We’ll dig deeper into the topic in the next article, but I have to clarify one point: this data, however limited to a specific sector and country, doesn’t carry the same consequences in every situation. Search intent — and its depth — is an element that can make the difference even when the SERP morphology is the same. In the case of a shallow search intent, like “remedies for the common cold“, it’s reasonable to think that the user will tend to rely exclusively on the ready-made answer from AIO. If, on the other hand, they are looking for information on a serious condition, the idea that they would settle for the AIO summary without exploring the cited sources or those featured in the search results looks far less likely.
For now let’s set aside this aspect linked to the depth of search intent and return to the SERP scenario. If we move to a sector like Food, where the main type of content driving traffic is recipes, the scenario changes dramatically. In the period immediately before the release of AIO, the “Recipes” results in the chart below — that is, the Recipes Gallery in the “Search appearance” report in GSC — were responsible for the vast majority of traffic. On a sample of 3 million organic clicks from one of our projects, the share of clicks driven by rich cards in the period February – April 2025 turns out to be just over 94%.
The following chart refers to the period January 2025 – March 2026.

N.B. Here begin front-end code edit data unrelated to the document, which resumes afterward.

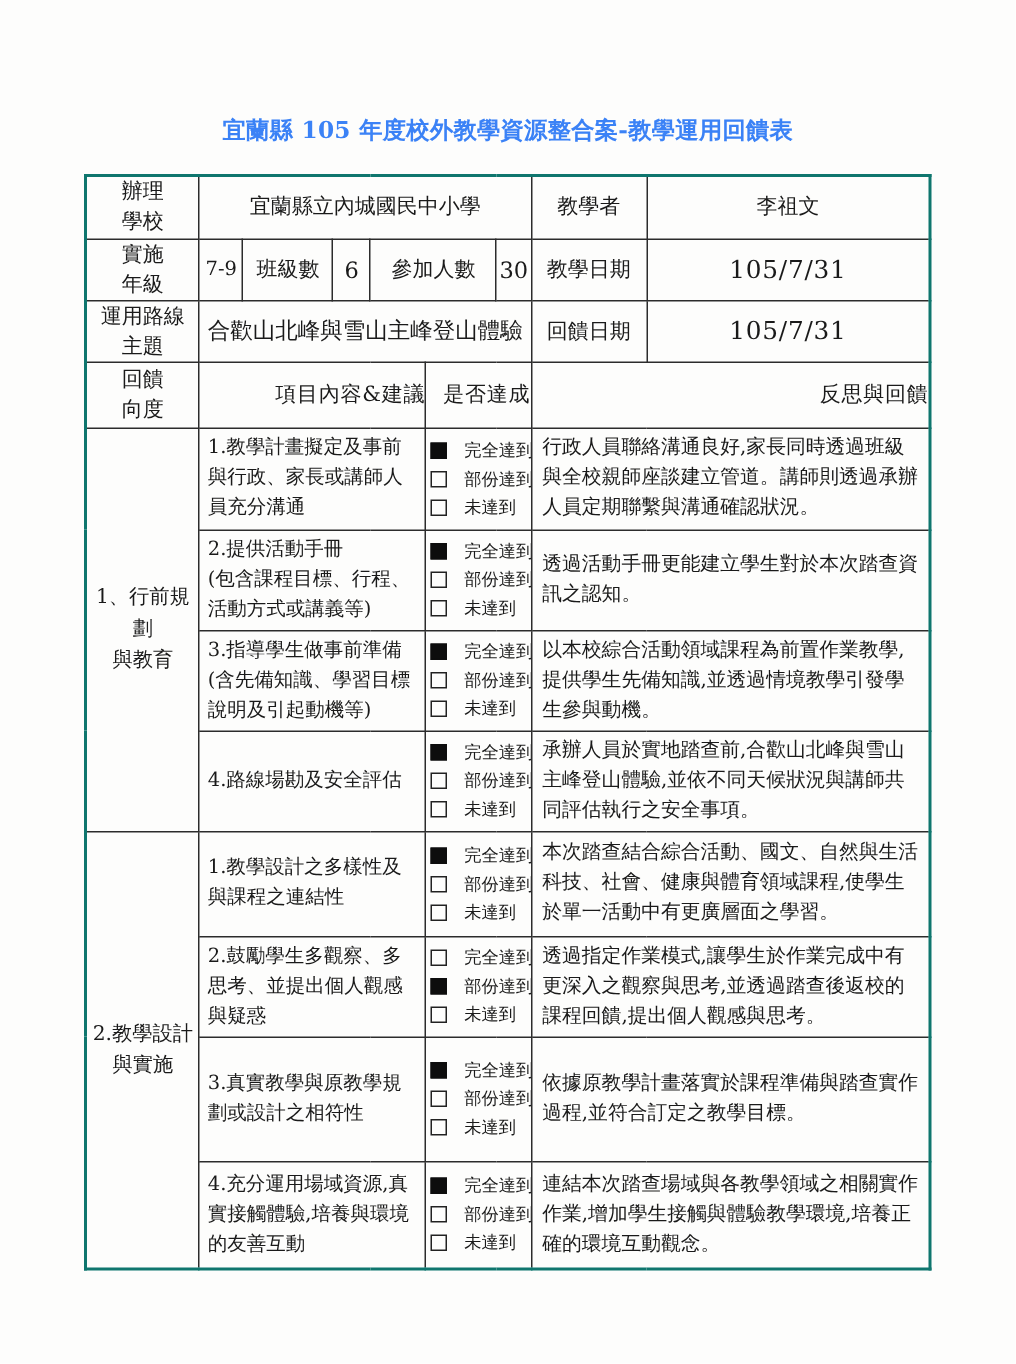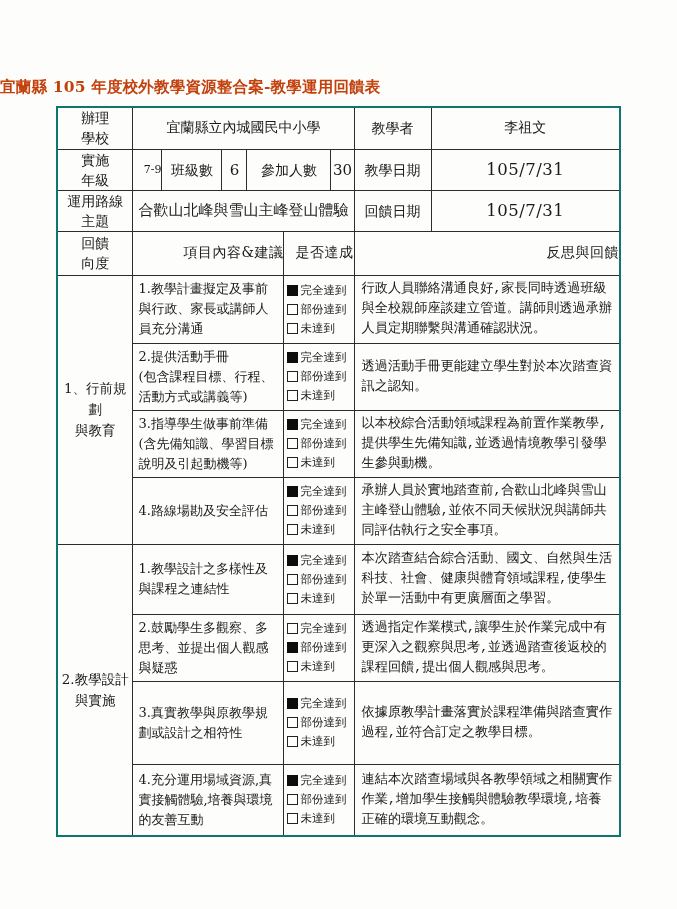--- a/index.html
+++ b/index.html
@@ -13,11 +13,12 @@
   }
   .doc { padding-top: 77px; }
   .title {
+    text-align: center;
     font-weight: bold;
     font-size: 15.5px;
     letter-spacing: 0.2px;
-    color: #c2410c;
-    margin-bottom: 8px;
+    color: #3b82f6;
+    margin-bottom: 18px;
   }
   table.form {
     border-collapse: collapse;

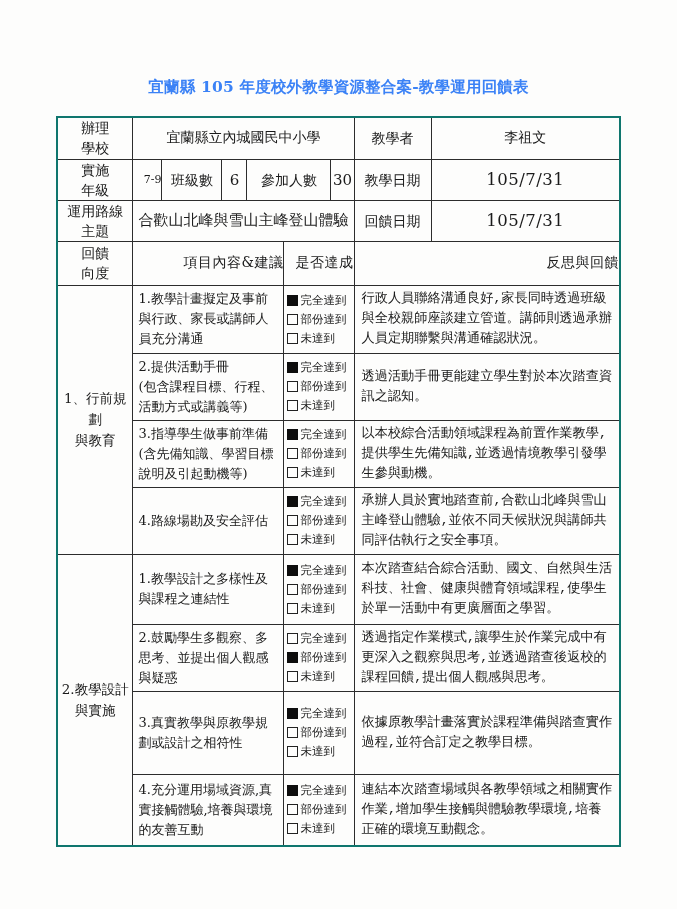--- a/index.html
+++ b/index.html
@@ -51,7 +51,7 @@
   }
   .val { text-align: center; font-size: 14px; }
   .date { text-align: center; font-size: 16.5px; letter-spacing: 0.5px; }
-  .small { text-align: right; font-size: 11px; }
+  .small { text-align: center; font-size: 13px; }
   .num { text-align: center; font-size: 15px; }
   .theme { text-align: center; font-size: 15px; line-height: 21px; padding: 0 5px; }
   .hdr { text-align: right; font-size: 14px; letter-spacing: 0.5px; }

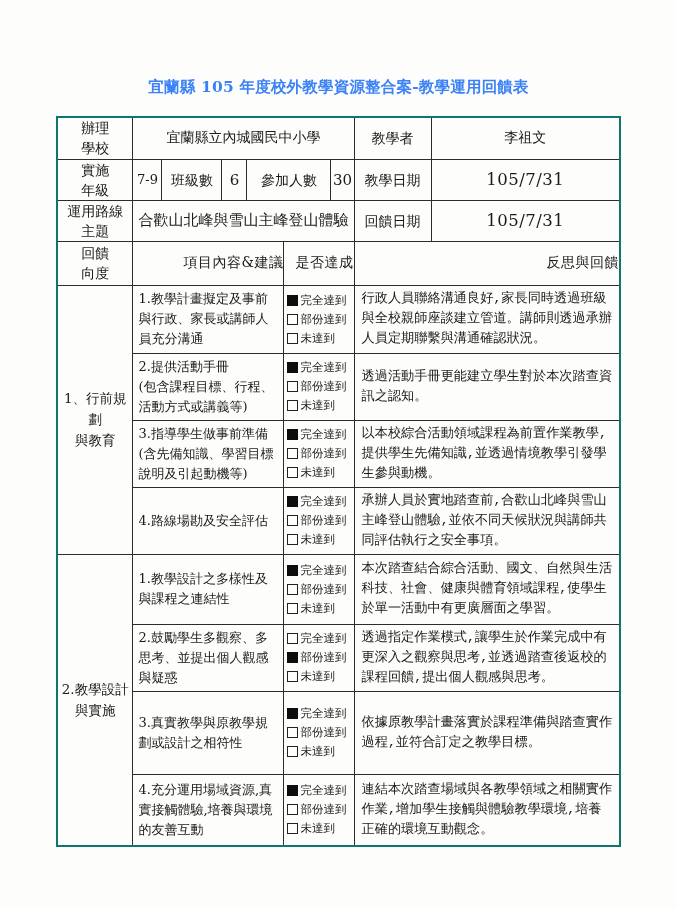--- a/index.html
+++ b/index.html
@@ -72,7 +72,7 @@
   }
   .achv-cell { padding: 2px 1px 2px 3px; }
   .opts { display: flex; flex-direction: column; justify-content: center; gap: 4px; }
-  .opt { display: flex; align-items: center; gap: 2px; }
+  .opt { display: flex; align-items: center; gap: 11px; }
   .box {
     width: 11px; height: 11px;
     border: 1.5px solid #222;

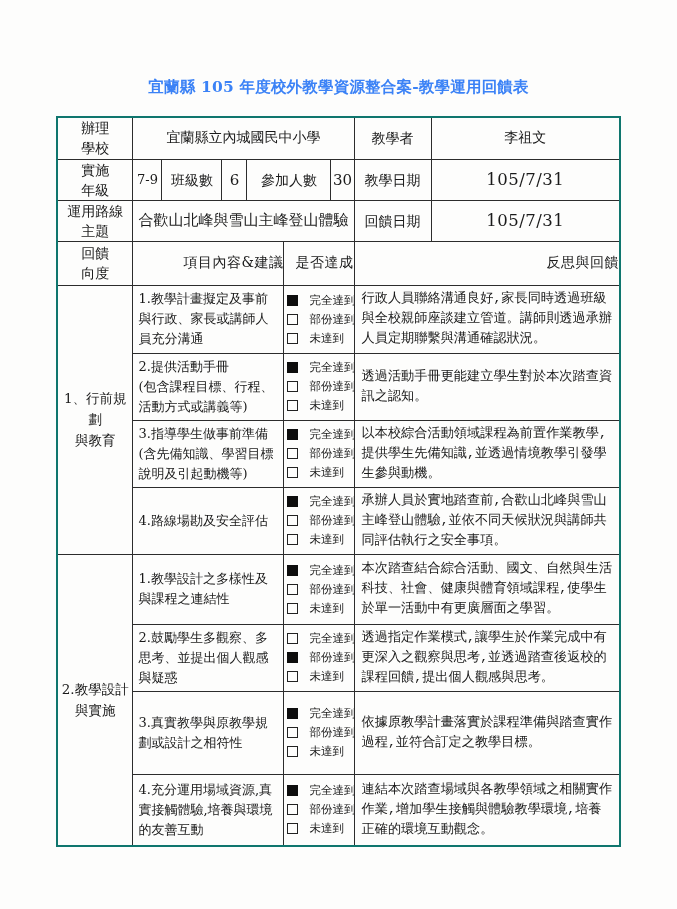--- a/index.html
+++ b/index.html
@@ -68,7 +68,6 @@
     line-height: 20px;
     padding: 3px 6px 3px 7px;
     text-align: left;
-    font-family: Liberation Mono, monospace;
   }
   .achv-cell { padding: 2px 1px 2px 3px; }
   .opts { display: flex; flex-direction: column; justify-content: center; gap: 4px; }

As you can see, AIO is barely present and as of today shows up as the top listing in only 2.2% of searches — very often of the how-to type (e.g.: “how to clean squid“, “how to boil potatoes“, etc.). Classic Blue Links, although down, have been holding for months at around 18%. What has actually increased its share among top listings is the recipe rich cards, which in our experience narrow the fight for the click to the first three sites that appear in the unexpanded gallery panel:

In this not exactly negligible sector by size, AIO has, at least for now, had a substantially negligible impact and winning the click essentially depends on how the listing looks inside the carousel (photo, title, reviews, additional information such as preparation time).
We’ve put quite a lot on the table, so for now we can stop here — we’ll have the chance to analyse plenty more data, continuously updated, in upcoming articles.
1. On 3 April, while this article was awaiting publication, Google candidly announced a “logging error” that had inflated the impressions recorded by GSC starting in May 2025, and stated that the error will be fixed in the coming weeks. In light of this disclosure, any assessment based on GSC data will have to be re-verified against the post-fix figures.